*** Opening of Provided entries ***
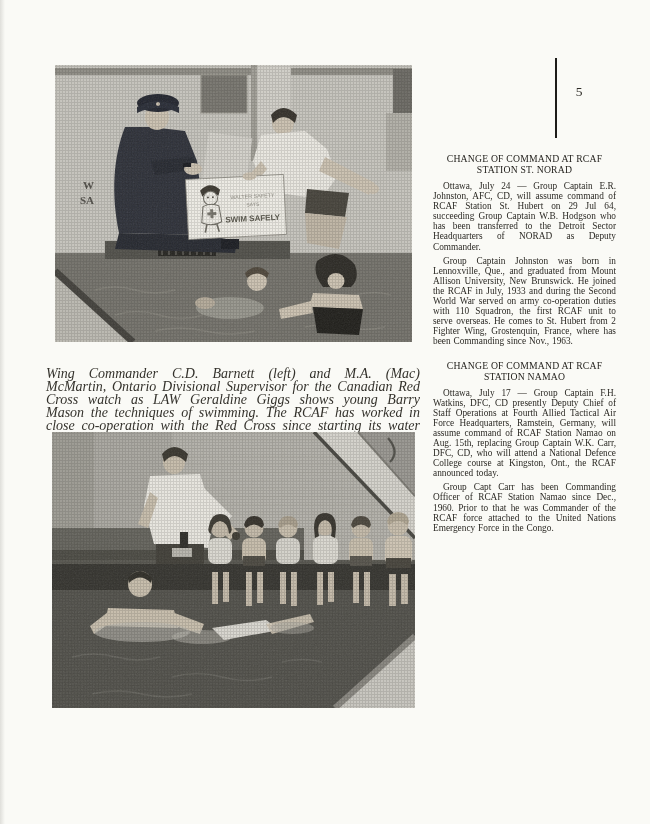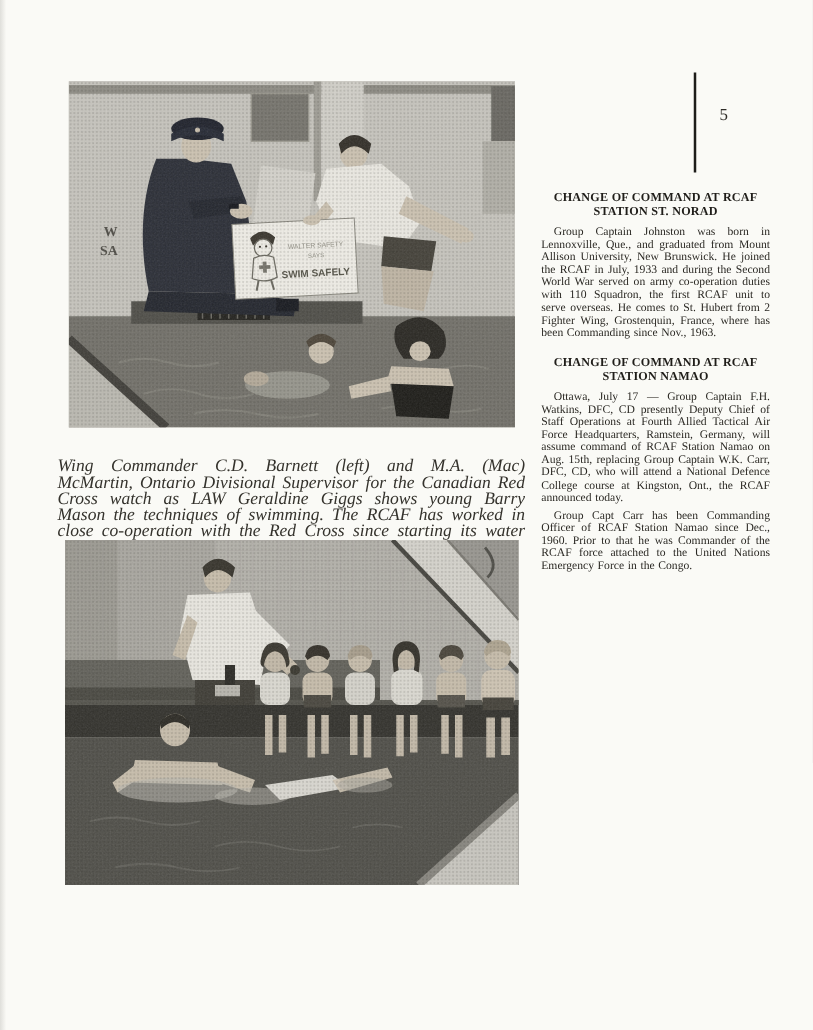--- a/index.html
+++ b/index.html
@@ -44,7 +44,7 @@
   
   .col{position:absolute;left:433px;top:153px;width:183px;color:#2b2924;}
   .head{
-    font-weight:bold;font-size:9.7px;line-height:11px;
+    font-weight:normal;font-size:9.7px;line-height:11px;
     text-align:center;letter-spacing:.2px;margin:0 0 6px 0;color:#201e1a;
   }
   .col p{

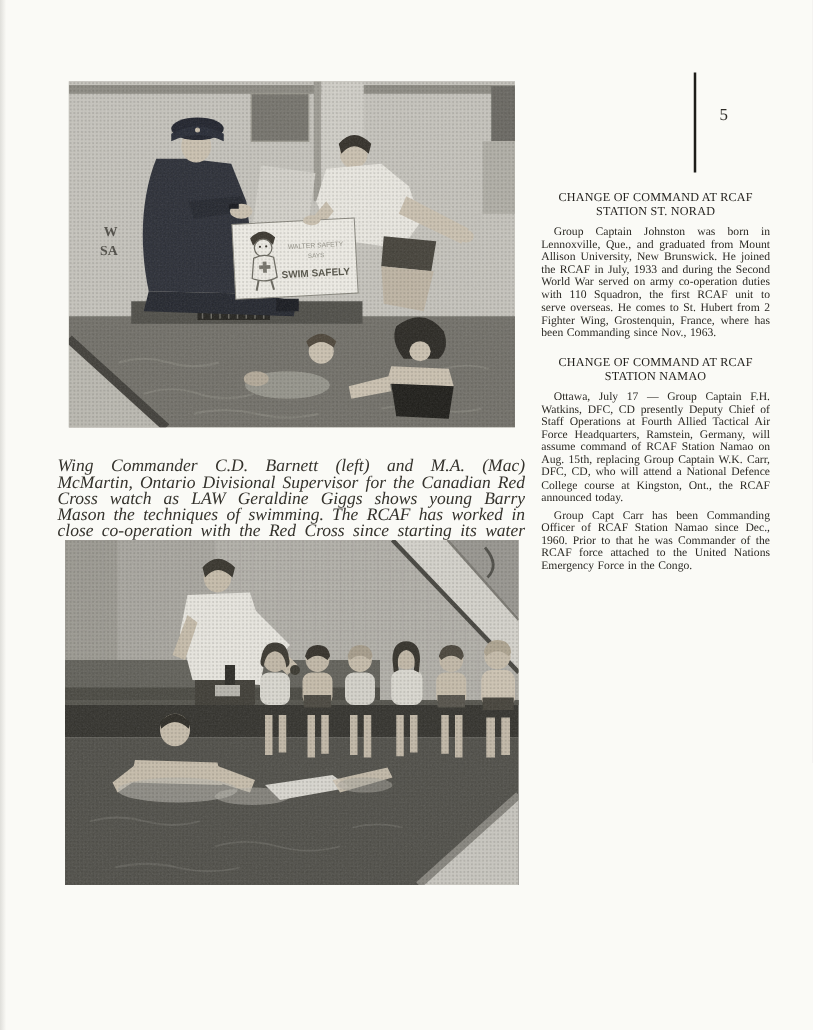--- a/index.html
+++ b/index.html
@@ -306,6 +306,7 @@
 
     <section>
       <h2 class="head"><span>CHANGE OF COMMAND AT RCAF</span><br><span>STATION ST. NORAD</span></h2>
+      <p>Ottawa, July 24 — Group Captain E.R. Johnston, AFC, CD, will assume command of RCAF Station St. Hubert on 29 Jul 64, succeeding Group Captain W.B. Hodgson who has been transferred to the Detroit Sector Headquarters of NORAD as Deputy Commander.</p>
       <p>Group Captain Johnston was born in Lennoxville, Que., and graduated from Mount Allison University, New Brunswick. He joined the RCAF in July, 1933 and during the Second World War served on army co-operation duties with 110 Squadron, the first RCAF unit to serve overseas. He comes to St. Hubert from 2 Fighter Wing, Grostenquin, France, where has been Commanding since Nov., 1963.</p>
     </section>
*** Close of Provided entries ***
### [Problem details]
In the entries above, locate every line with the word "Johnston" and copy it.

### [Task output]
+      <p>Ottawa, July 24 — Group Captain E.R. Johnston, AFC, CD, will assume command of RCAF Station St. Hubert on 29 Jul 64, succeeding Group Captain W.B. Hodgson who has been transferred to the Detroit Sector Headquarters of NORAD as Deputy Commander.</p>
       <p>Group Captain Johnston was born in Lennoxville, Que., and graduated from Mount Allison University, New Brunswick. He joined the RCAF in July, 1933 and during the Second World War served on army co-operation duties with 110 Squadron, the first RCAF unit to serve overseas. He comes to St. Hubert from 2 Fighter Wing, Grostenquin, France, where has been Commanding since Nov., 1963.</p>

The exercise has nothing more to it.